Peringkat kecepatan didasarkan dengan menjalankan persamaan matematis standar. Hal ini menunjukkan keunggulan Jepang untuk membuat komputer K. Dengan menghabiskan biaya USD1,2 miliar sebagai bukti kembalinya Jepang di posisi puncak teknologi komputer untuk kali pertama dalam tujuh tahun terakhir.

Dikembangkan di RIKEN Advanced Institut Komputasi Sains, Kobe, Jepang, raksasa komputer ditempatkan dalam struktur iklim yang dikendalikan, dalam ruangan seperti gudang. Terdiri dari 672 lemari yang penuh dengan papan sirkuit yang berisi hampir 70.000 prosesor. Superkomputer K menggunakan energi yang cukup untuk kekuatan 10.000 rumah. Penciptanya mengklaim mesin tersebut tetap hemat energi.

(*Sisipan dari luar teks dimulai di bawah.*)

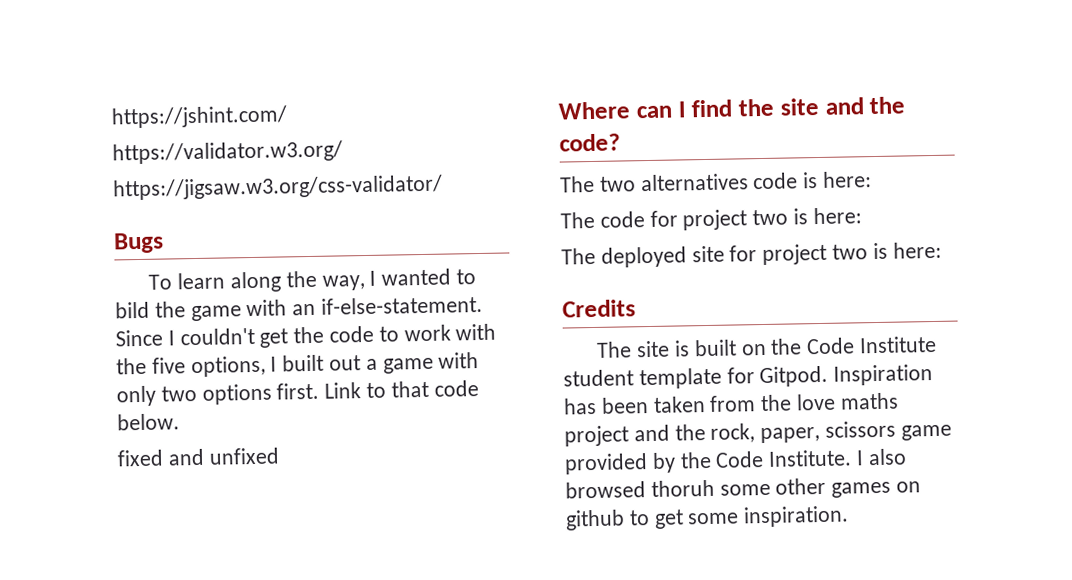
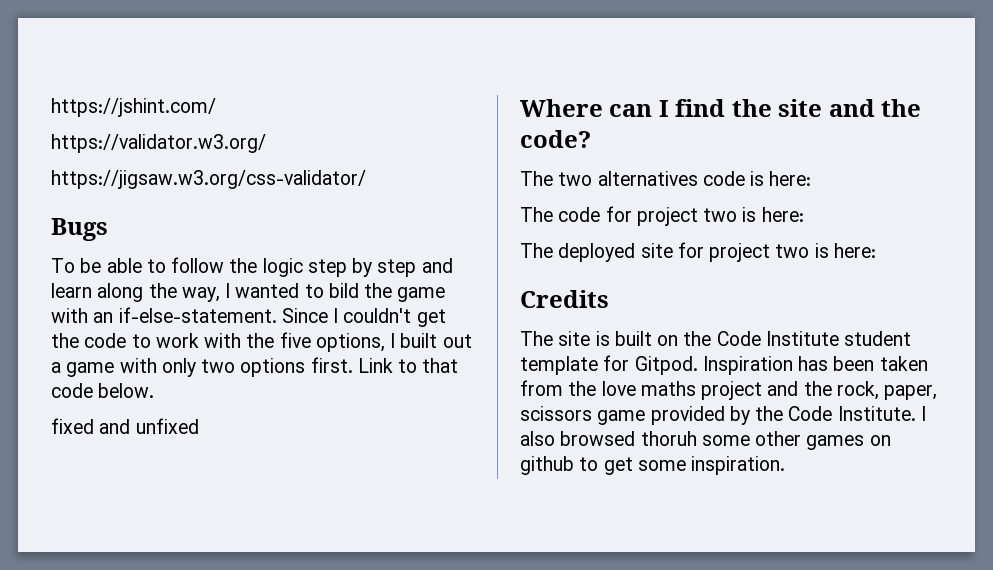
- To learn along the way, I wanted to bild the game with an if-else-statement.
+ To be able to follow the logic step by step and learn along the way, I wanted to bild the game with an if-else-statement.

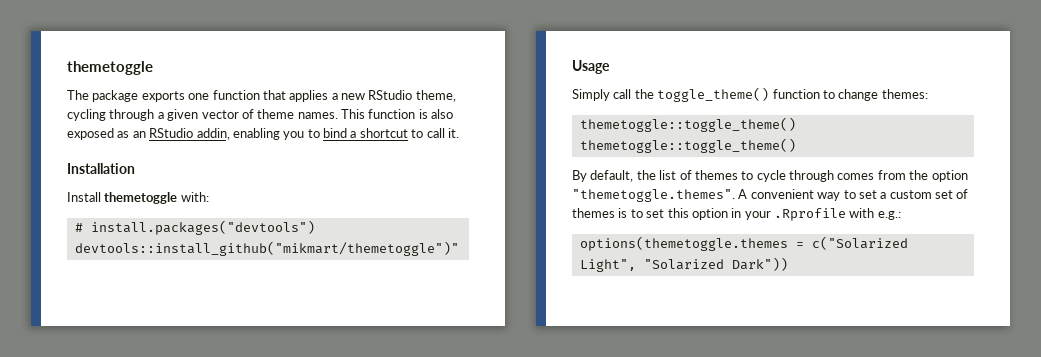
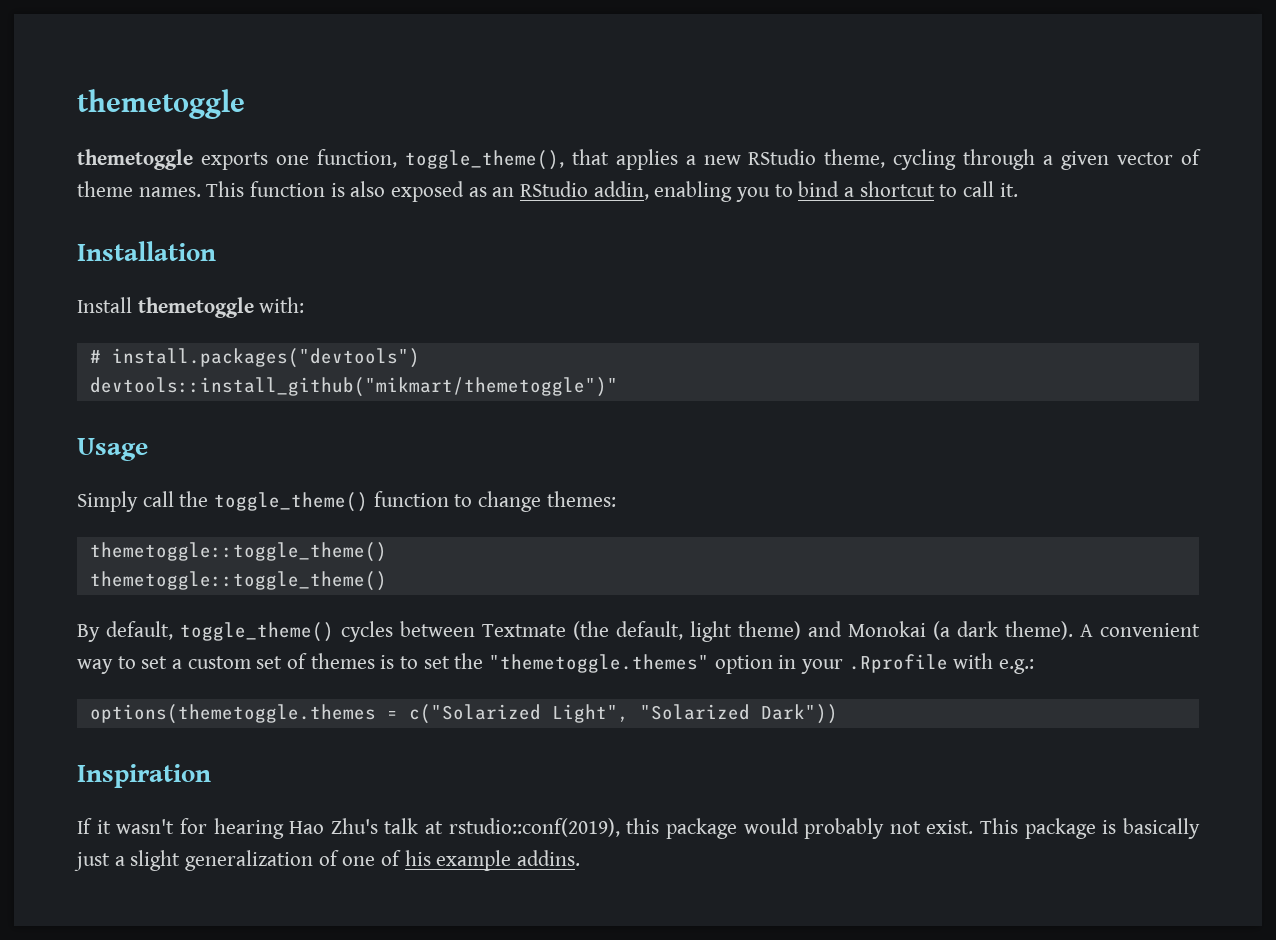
- The package exports one function that applies a new RStudio theme, cycling through a given vector of theme names.
+ themetoggle exports one function, toggle_theme(), that applies a new RStudio theme, cycling through a given vector of theme names.
- By default, the list of themes to cycle through comes from the option "themetoggle.themes". A convenient way to set a custom set of themes is to set this option in your .Rprofile with e.g.:
+ By default, toggle_theme() cycles between Textmate (the default, light theme) and Monokai (a dark theme). A convenient way to set a custom set of themes is to set the "themetoggle.themes" option in your .Rprofile with e.g.:
+ Inspiration
+ If it wasn't for hearing Hao Zhu's talk at rstudio::conf(2019), this package would probably not exist. This package is basically just a slight generalization of one of his example addins.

"Penggunaan komputer K diharapkan memiliki dampak yang inovatif di berbagai bidang, mulai dari penelitian iklim global, meteorologi, pencegahan bencana, dan obat-obatan. Sehingga berkontribusi terciptanya masyarakat yang sejahtera dan aman," kata seorang juru bicara lembaga RIKEN.

Ada lima superkomputer buatan AS yang menduduki peringkat 10 besar, termasuk sistem Jaguar di peringkat ketiga di Oak Ridge National Laboratory di Oak Ridge, Tennessee. Dari 10 peringkat besar tersebut di antaranya ada dua mesin dari China, dua dari Jepang dan satu dari Prancis.